# Meta-Tiebreaker

A meta-tiebreaker takes a fixed list of two or more tiebreakers and breaks a tie of a group of mutually tied players only if each of those tiebreakers creates the same relative order for those players.

The idea is to increase confidence. One tiebreaker applied alone as a particular next placement criterion is often criticized as having too little confidence. When several tiebreakers all give the same order, then that order has greater justification.

# Example 1

Consider a Swiss tournament, which naturally has Wins as the first placement criterion, that uses the meta-tiebreaker of the tiebreakers SOS, SOS-1, SOS-2, DirectComparison. The numbers in the column meta-tiebreaker are the players' final places.

Player Wins SOS SOS-1 SOS-2 DC Meta-Tiebreaker
P1 9 70 63 56 1 1
P2 9 69 62 54 0 2

Because all tiebreakers on which the meta-tiebreaker relies order the players P1 and P2 in the same manner, the meta-tiebreaker confirms this order.

# Example 2

Consider a Swiss tournament that uses the meta-tiebreaker of the tiebreakers SOS, SOS-1, SOS-2, DirectComparison.

Player Wins SOS SOS-1 SOS-2 DC Meta-Tiebreaker
P1 9 70 63 56 1 1
P2 9 70 62 54 0 1

Although SOS-1, SOS-2 and DC might suggest player P1 to be at place 1 and player P2 at place 2, since SOS suggests the players to be equal, the meta-tiebreaker does not break the tie: It lets both players be equal at the tied place 1.

# Example 3

Consider a Swiss tournament that uses the meta-tiebreaker of the tiebreakers SOS, SOS-1, SOS-2, DirectComparison.
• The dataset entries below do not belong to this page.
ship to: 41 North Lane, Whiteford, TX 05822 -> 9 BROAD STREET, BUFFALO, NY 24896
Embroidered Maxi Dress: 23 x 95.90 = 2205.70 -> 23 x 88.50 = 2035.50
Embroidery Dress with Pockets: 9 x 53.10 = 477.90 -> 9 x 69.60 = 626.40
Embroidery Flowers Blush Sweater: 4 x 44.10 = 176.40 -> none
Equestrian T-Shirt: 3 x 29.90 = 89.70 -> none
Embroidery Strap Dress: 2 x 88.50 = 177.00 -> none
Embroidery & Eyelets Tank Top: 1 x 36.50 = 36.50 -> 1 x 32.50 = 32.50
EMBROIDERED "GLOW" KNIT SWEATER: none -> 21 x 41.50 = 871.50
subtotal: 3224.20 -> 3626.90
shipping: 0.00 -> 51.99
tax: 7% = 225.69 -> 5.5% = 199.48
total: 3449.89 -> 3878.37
Player Wins SOS SOS-1 SOS-2 DC Meta-Tiebreaker
P1 9 70 63 55 1 1
P2 9 69 62 55 0 1

Although SOS, SOS-1, and DC might suggest player P1 to be at place 1 and player P2 at place 2, since SOS-2 suggests the players to be equal, the meta-tiebreaker does not break the tie: It lets both players be equal at the tied place 1.

# Example 4

Consider a Swiss tournament that uses the meta-tiebreaker of these tiebreaking conditions:

• SOS
• DirectComparison
• Conflict: If exactly two players are tied on SOS and DirectComparison violates the SOS order, then each player's Conflict value is 0. Else Conflict is ignored.
Player Wins SOS DC Conflict Meta-Tiebreaker
P1 9 70 0 0 1
P2 9 69 1 0 1

There is a conflict between exactly two players involved: SOS and DirectComparison suggest a different order. Therefore the meta-tiebreaker, noticing this by the tiebreaker "Conflict", does not break the tie.

# Example 5

Consider a Swiss tournament that uses the meta-tiebreaker of these tiebreaking conditions:

• SOS
• DirectComparison
• Conflict: If exactly two players are tied on SOS and DirectComparison violates the SOS order, then each player's Conflict value is 0. Else Conflict is ignored.
Player Wins SOS DC Meta-Tiebreaker
P1 9 70 1 1
P2 9 69 0 2

There is no conflict between exactly two players involved: SOS and DirectComparison suggest the same order. Therefore the meta-tiebreaker breaks the tie: Player P1 gets place 1, player P2 gets place 2.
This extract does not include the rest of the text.